- The Washington Times - Saturday, June 11, 2005

SAN ANTONIO — Don’t be fooled by the offensive outburst provided by the San Antonio Spurs in the Western Conference finals, when they averaged 108.2 points a game and ran past the league’s most potent offensive team this season to reach the NBA Finals.

As exciting as it was — and as revealing that the typically plodding Spurs could play that way — it took San Antonio out of its comfort zone.

What they prefer, no matter how boring it appears, is the bump-and-grind tempo that produced an ugly but efficient 84-69 rout of the Detroit Pistons in Thursday’s Game1. Game2 will be played tomorrow night.
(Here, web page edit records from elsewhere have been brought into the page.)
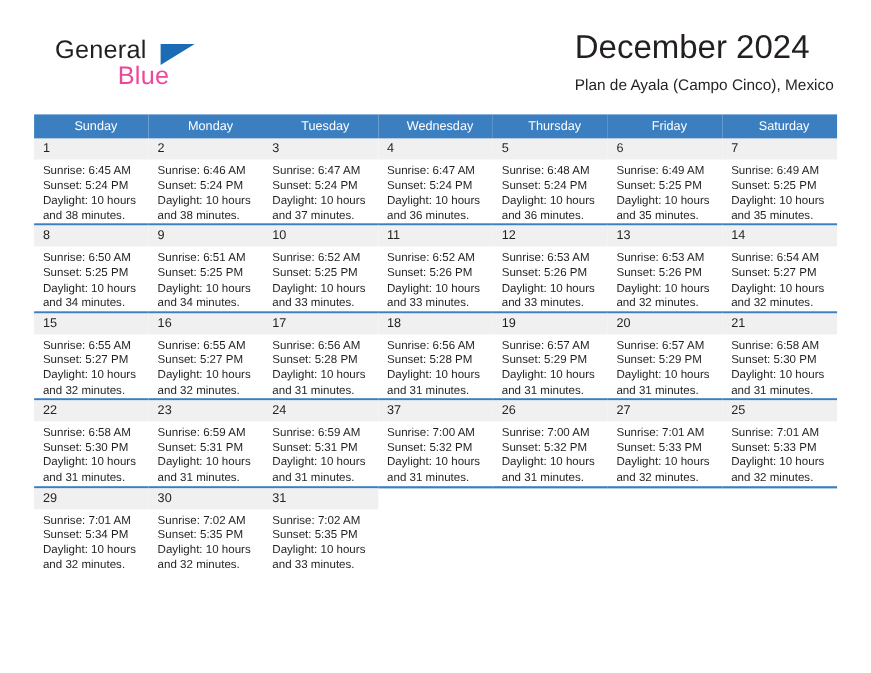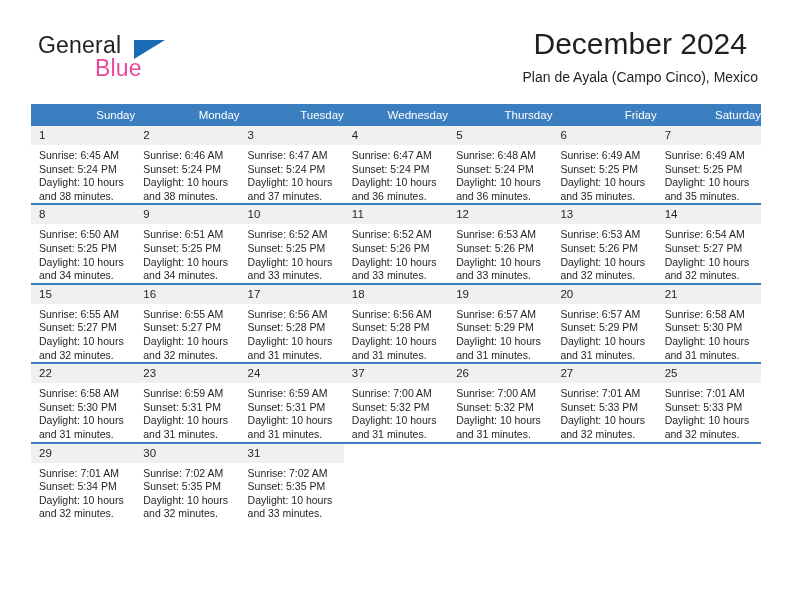--- a/index.html
+++ b/index.html
@@ -17,21 +17,21 @@
   .page {
     position: relative;
     width: 792px;
     height: 612px;
     box-sizing: border-box;
   }
 
   
   .header {
     position: absolute;
-    left: 4px; right: 0;
+    left: 16px; right: 0;
     top: 0;
     height: 100px;
     padding-left: 20px;
   }
   .logo {
     position: absolute;
     left: 34px;
     top: 32px;
     width: 180px;
     height: 52px;
@@ -60,21 +60,21 @@
     top: 23px;
     font-size: 23px;
     color: #ec4899;
     letter-spacing: 0.2px;
   }
 
   .title-block {
     position: absolute;
     right: 34px;
     top: 26px;
-    text-align: center;
+    text-align: left;
   }
   .cal-title {
     font-size: 30px;
     font-weight: normal;
     color: #231f20;
     line-height: 36px;
     white-space: nowrap;
   }
   .cal-subtitle {
     margin-top: 6px;
@@ -91,21 +91,21 @@
     top: 104px;
     width: 730px;
     border-collapse: collapse;
     table-layout: fixed;
   }
   .calendar th {
     background: #3c7fc0;
     color: #ffffff;
     font-size: 11.5px;
     font-weight: normal;
-    text-align: right;
+    text-align: center;
     padding: 5px 0 5px 8px;
     height: 11px;
     border: none;
   }
   .calendar td {
     vertical-align: top;
     padding: 0;
     border: none;
     width: 104.28px;
     height: 75px;

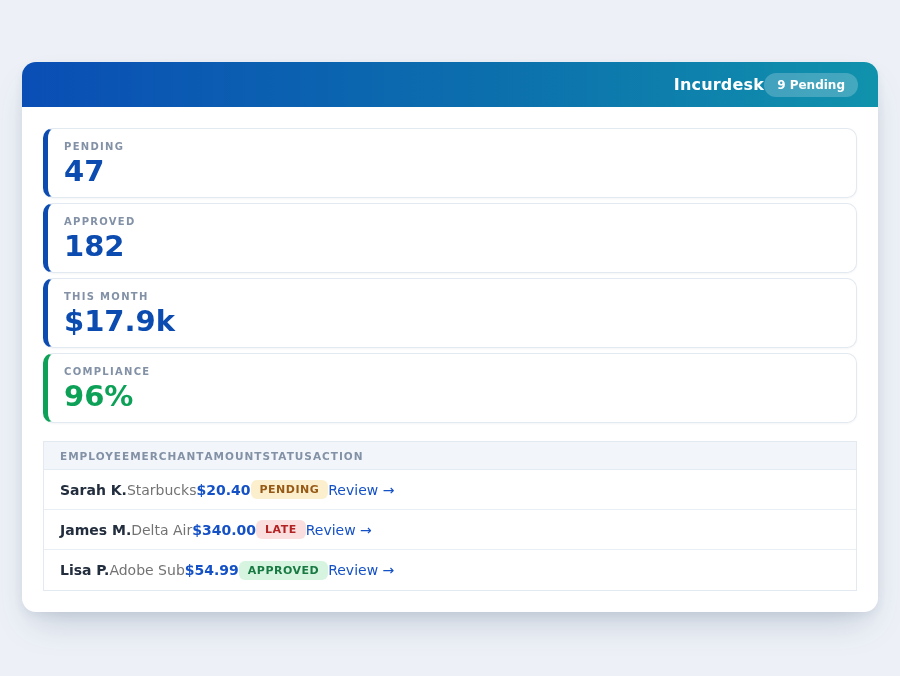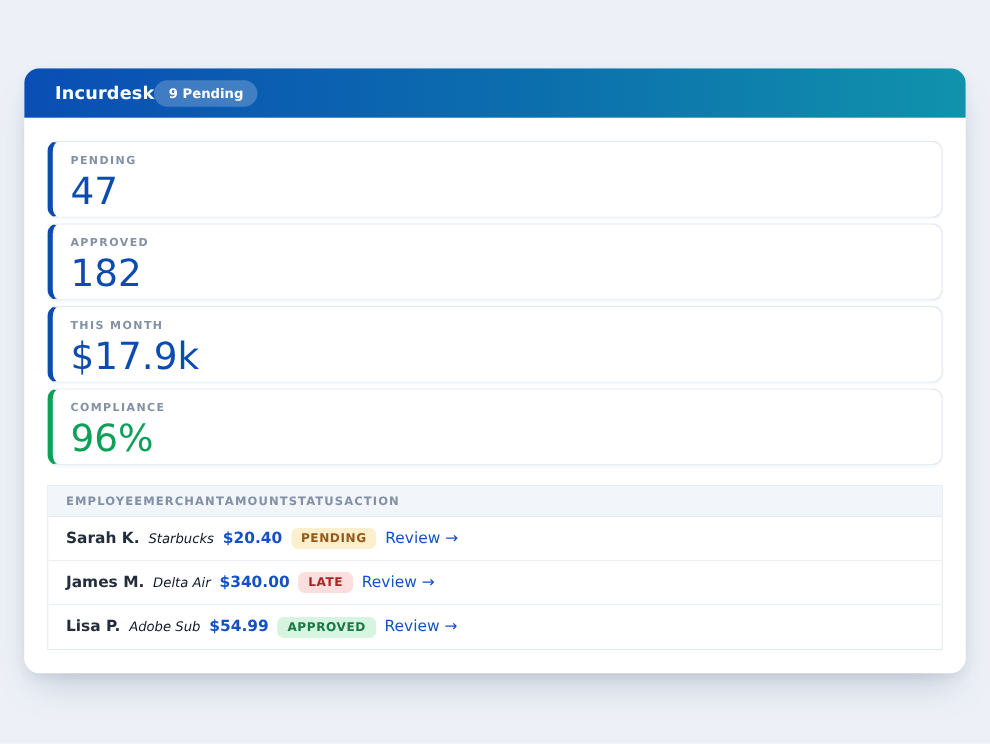--- a/index.html
+++ b/index.html
@@ -16,22 +16,22 @@
     border-radius: 14px;
     box-shadow: 0 18px 36px -12px rgba(45,66,104,.25), 0 4px 10px rgba(45,66,104,.07);
     overflow: hidden;
   }
   
   .app-header {
     height: 45px;
     background: linear-gradient(90deg, #0a4eb5 0%, #0c6fad 55%, #1092ac 100%);
     display: flex;
     align-items: center;
-    justify-content: flex-start;
-    padding: 0 28px;
+    justify-content: flex-end;
+    padding: 0 20px;
   }
   .app-title {
     color: #ffffff;
     font-size: 16px;
     font-weight: bold;
     letter-spacing: 0.2px;
   }
   .header-badge {
     background: rgba(255,255,255,0.22);
     color: #ffffff;
@@ -56,22 +56,22 @@
   .stat-card.accent-green { border-left-color: #0da158; }
   .stat-label {
     font-size: 10px;
     font-weight: bold;
     letter-spacing: 1.3px;
     color: #8291a6;
     display: block;
     margin-bottom: 3px;
   }
   .stat-value {
-    font-size: 34px;
-    font-weight: normal;
+    font-size: 29px;
+    font-weight: bold;
     color: #0c4cb0;
     line-height: 1.15;
     display: block;
   }
   .stat-card.accent-green .stat-value { color: #0da158; }
   
   .expense-table {
     margin-top: 18px;
     border: 1px solid #e3e9f0;
     border-radius: 0;
@@ -88,28 +88,28 @@
   .table-head span {
     font-size: 10.5px;
     font-weight: bold;
     letter-spacing: 1px;
     color: #8291a6;
   }
   .table-row {
     height: 40px;
     display: flex;
     align-items: center;
-    gap: 8px;
+    gap: 0;
     padding: 0 16px;
     border-bottom: 1px solid #eaeff5;
     background: #ffffff;
   }
   .table-row:last-child { border-bottom: none; }
   .cell-employee { font-size: 14px; font-weight: bold; color: #222d3d; }
-  .cell-merchant { font-size: 12px; color: #0f172a; font-style: italic; }
+  .cell-merchant { font-size: 14px; color: #737373; }
   .cell-amount   { font-size: 14px; font-weight: bold; color: #1551c6; }
   .status-badge {
     font-size: 11px;
     font-weight: bold;
     letter-spacing: 0.5px;
     padding: 3px 9px;
     border-radius: 6px;
   }
   .status-badge.badge-pending  { background: #fbefcd; color: #975a16; }
   .status-badge.badge-late     { background: #fbdfdf; color: #b32222; }

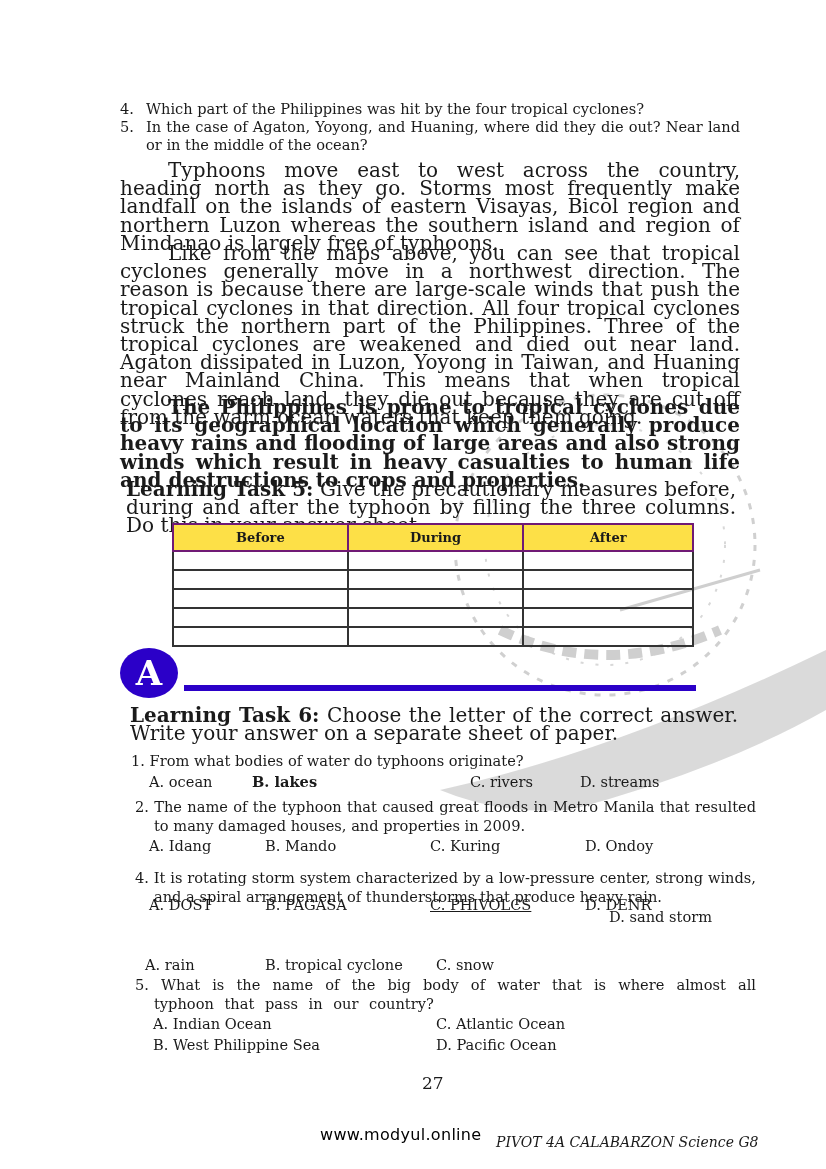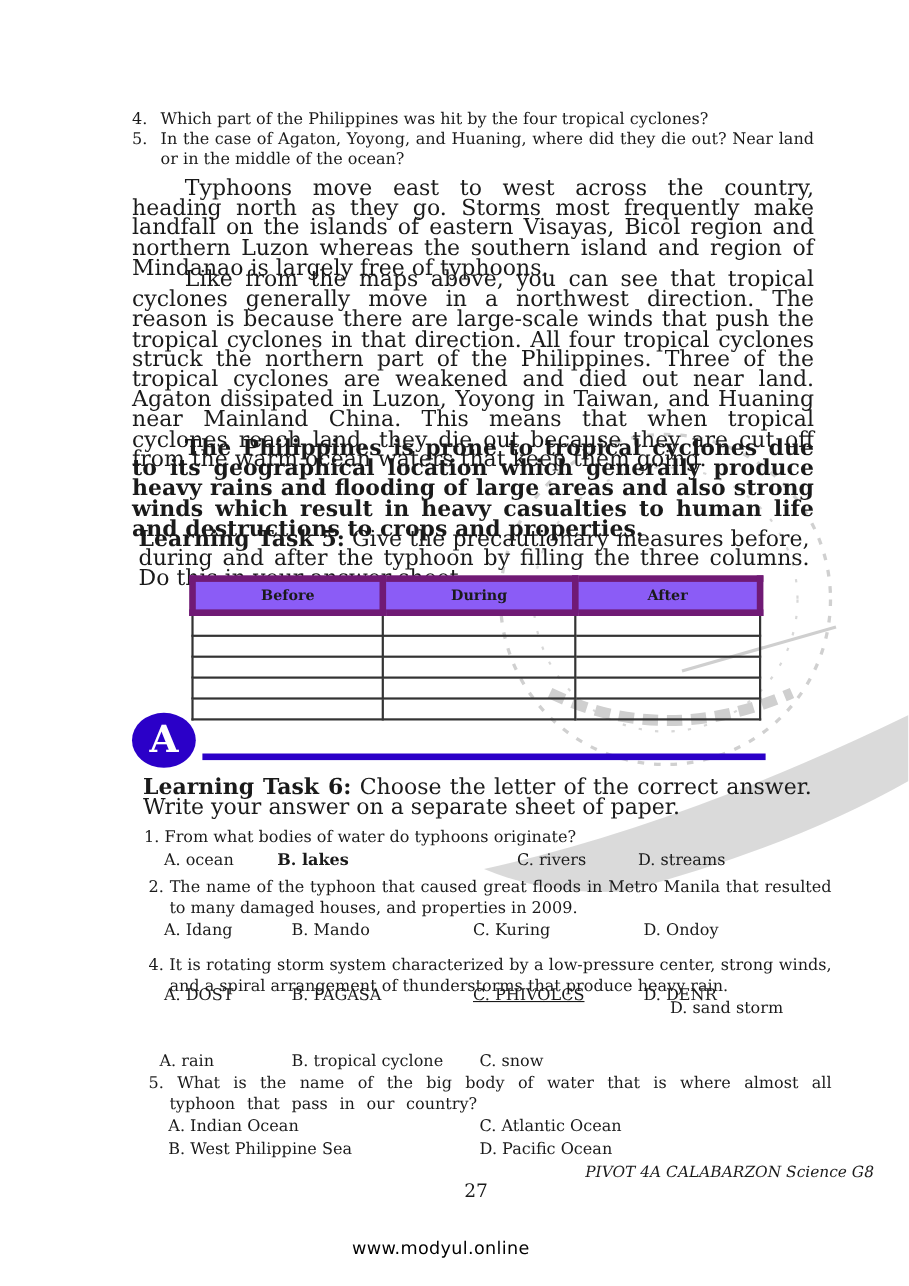--- a/index.html
+++ b/index.html
@@ -16,34 +16,34 @@
   .indent { text-indent:48px; }
 
   .ol-item { position:absolute; left:120px; width:620px; font-size:14.6px; line-height:18.2px; }
   .ol-num { position:absolute; left:0; top:0; }
   .ol-text { position:absolute; left:26px; right:0; top:0; }
 
   .task-label { font-weight:bold; }
 
   table.task-table { position:absolute; left:172px; top:523px; width:522px; border-collapse:collapse;
                      font-size:13px; }
-  table.task-table th { background:#8b5cf6; border:6px solid #701a75; height:17px; font-weight:bold;
+  table.task-table th { background:#fde047; border:2px solid #701a75; height:17px; font-weight:bold;
                         font-family:"DejaVu Serif", serif; padding:4px; }
   table.task-table td { border:2px solid #333; height:17px; padding:0; background:transparent; }
 
   .badge { position:absolute; left:120px; top:648px; width:58px; height:50px; border-radius:50%;
            background:#2b00c8; color:#fff; font-weight:bold; font-size:34px; line-height:50px; text-align:center;
            font-family:"DejaVu Serif", serif; }
   .bar { position:absolute; left:184px; top:685px; width:512px; height:6px; background:#2b00c8; }
 
   .q { position:absolute; font-size:14.6px; line-height:18.6px; }
   .opt { position:absolute; font-size:14.6px; line-height:18px; white-space:nowrap; }
 
   .footer-page { position:absolute; left:422px; top:1073px; font-size:17px; }
-  .footer-title { position:absolute; left:496px; top:1058px; font-size:14px; font-style:italic;margin-left:36px; }
+  .footer-title { position:absolute; left:496px; top:1134px; font-size:14px; font-style:italic; }
   .site { position:absolute; left:320px; top:1125px; font-size:16px; color:#000000;
           font-family:"DejaVu Sans", "Liberation Sans", sans-serif; letter-spacing:0.3px; }
 </style>
 </head>
 <body>
 
 <div class="page">
 
   <svg class="seal" viewBox="0 0 330 330">
     <circle cx="165" cy="165" r="150" fill="none" stroke="#d0d0d0" stroke-width="3" stroke-dasharray="6 9"></circle>

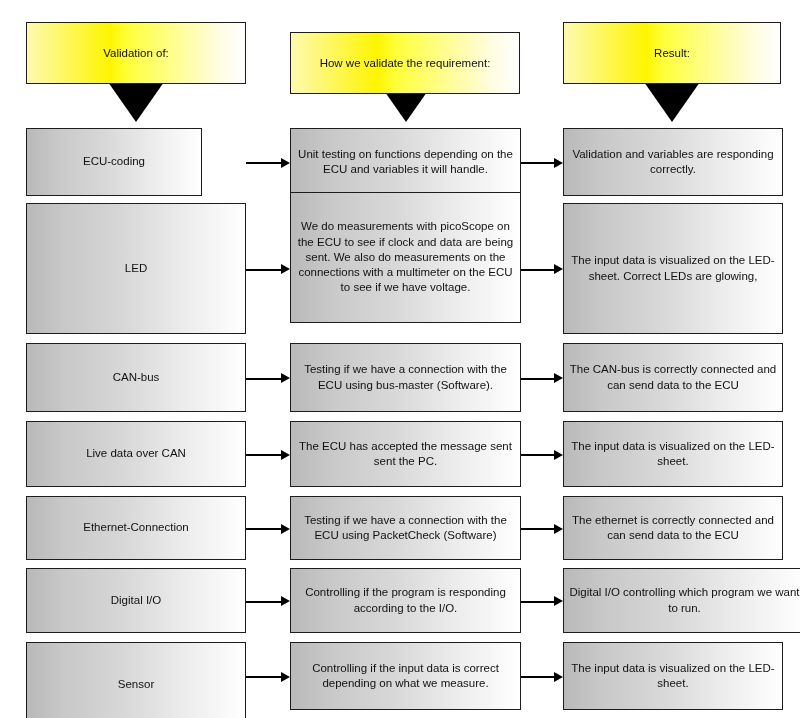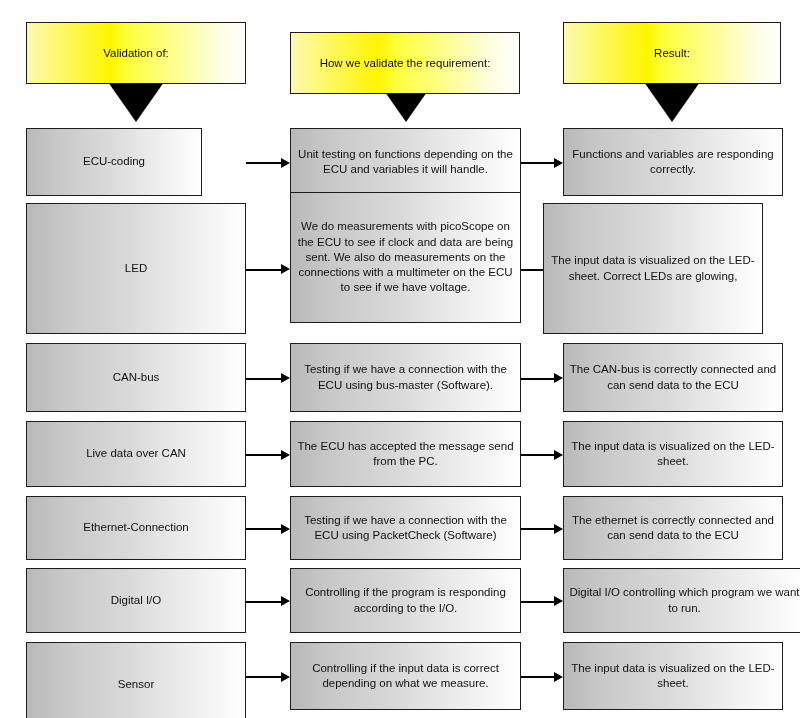--- a/index.html
+++ b/index.html
@@ -74,37 +74,37 @@
       <span>Result:</span>
     </div>
     <div class="tri" style="left: 644px; top: 82px;"></div>
     <div class="box" style="left: 26px; top: 128px; width: 176px; height: 68px;">
       <span>ECU-coding</span>
     </div>
     <div class="box" style="left: 290px; top: 128px; width: 231px; height: 68px;">
       <span>Unit testing on functions depending on the ECU and variables it will handle.</span>
     </div>
     <div class="box" style="left: 563px; top: 128px; width: 220px; height: 68px;">
-      <span>Functions and variables are responding correctly.</span>
+      <span>Validation and variables are responding correctly.</span>
     </div>
     <div class="arrow" style="left: 246px; top: 162px; width: 44px;">
       <div class="shaft" style="width: 36px;"></div>
       <div class="head" style="left: 35px;"></div>
     </div>
     <div class="arrow" style="left: 521px; top: 162px; width: 42px;">
       <div class="shaft" style="width: 34px;"></div>
       <div class="head" style="left: 33px;"></div>
     </div>
     <div class="box" style="left: 26px; top: 203px; width: 220px; height: 131px;">
       <span>LED</span>
     </div>
     <div class="box" style="left: 290px; top: 192px; width: 231px; height: 131px;">
       <span>We do measurements with picoScope on the ECU to see if clock and data are being sent. We also do measurements on the connections with a multimeter on the ECU to see if we have voltage.</span>
     </div>
-    <div class="box" style="left: 543px; top: 203px; width: 220px; height: 131px;">
+    <div class="box" style="left: 563px; top: 203px; width: 220px; height: 131px;">
       <span>The input data is visualized on the LED-sheet. Correct LEDs are glowing,</span>
     </div>
     <div class="arrow" style="left: 246px; top: 268.5px; width: 44px;">
       <div class="shaft" style="width: 36px;"></div>
       <div class="head" style="left: 35px;"></div>
     </div>
     <div class="arrow" style="left: 521px; top: 268.5px; width: 42px;">
       <div class="shaft" style="width: 34px;"></div>
       <div class="head" style="left: 33px;"></div>
     </div>
@@ -122,21 +122,21 @@
       <div class="head" style="left: 35px;"></div>
     </div>
     <div class="arrow" style="left: 521px; top: 377.5px; width: 42px;">
       <div class="shaft" style="width: 34px;"></div>
       <div class="head" style="left: 33px;"></div>
     </div>
     <div class="box" style="left: 26px; top: 421px; width: 220px; height: 66px;">
       <span>Live data over CAN</span>
     </div>
     <div class="box" style="left: 290px; top: 421px; width: 231px; height: 66px;">
-      <span>The ECU has accepted the message send from the PC.</span>
+      <span>The ECU has accepted the message sent sent the PC.</span>
     </div>
     <div class="box" style="left: 563px; top: 421px; width: 220px; height: 66px;">
       <span>The input data is visualized on the LED-sheet.</span>
     </div>
     <div class="arrow" style="left: 246px; top: 454px; width: 44px;">
       <div class="shaft" style="width: 36px;"></div>
       <div class="head" style="left: 35px;"></div>
     </div>
     <div class="arrow" style="left: 521px; top: 454px; width: 42px;">
       <div class="shaft" style="width: 34px;"></div>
“In the last series with Phoenix, we were a little uncomfortable early at being in the 100s and thought it would come back and kind of bite us, but it didn’t,” said Spurs forward Tim Duncan, who punished the Pistons in Game1 with 24 points, 17 rebounds and two blocks. “This series it’s a lot more comfortable for us. That’s where we want to be. We want to be in the 80s and 90s where we can really control the game.”

The Spurs threw a curveball at the Suns in the conference finals when they raced by them in five games, beating them at their own game. As a result of their swift victory, they were able to get eight days’ rest before facing the Pistons in Game1 of the Finals.

During the time off, San Antonio coach Gregg Popovich wondered what type of effort his team would produce. When the Spurs fell behind 17-4 early, it was clear there was some rust on their game.

Nonetheless, facing the Pistons, a team that likes bumping, grinding and staunch defense as much as they do, the Spurs are much more comfortable.

“Detroit plays a little bit like us,” Spurs guard Tony Parker said. “They play defense first, take care of the ball. That is more our game. We made a lot of adjustments against Phoenix, so it wasn’t as easy as it looked. But now we’re going to play defense and were going to go out and take our time in the offense, get the ball inside to Timmy. I think that is what good teams do.”

That is what the Spurs did against the Pistons, who uncharacteristically seemed to lose their composure as San Antonio whittled away its early lead and rode a dominant 15-point fourth quarter by Manu Ginobili to victory.

While the game provided little in the form of offensive fireworks, the Spurs statistical superiority was clearly evident. San Antonio out-rebounded the Pistons 49-35. And while the Spurs’ 43 percent shooting percentage wasn’t spectacular, it dwarfed the Pistons’ 37 percent.

The 155 combined points approached the all-time Finals low of 145 by Syracuse and Fort Wayne in 1955, the first season of the shot clock. But the Spurs find it nice to know they can run if they have to.

“It’s worked to our advantage so far,” Duncan said. “We understand that we can be explosive when we have to. But we’re comfortable with playing the way we have for most of the season.”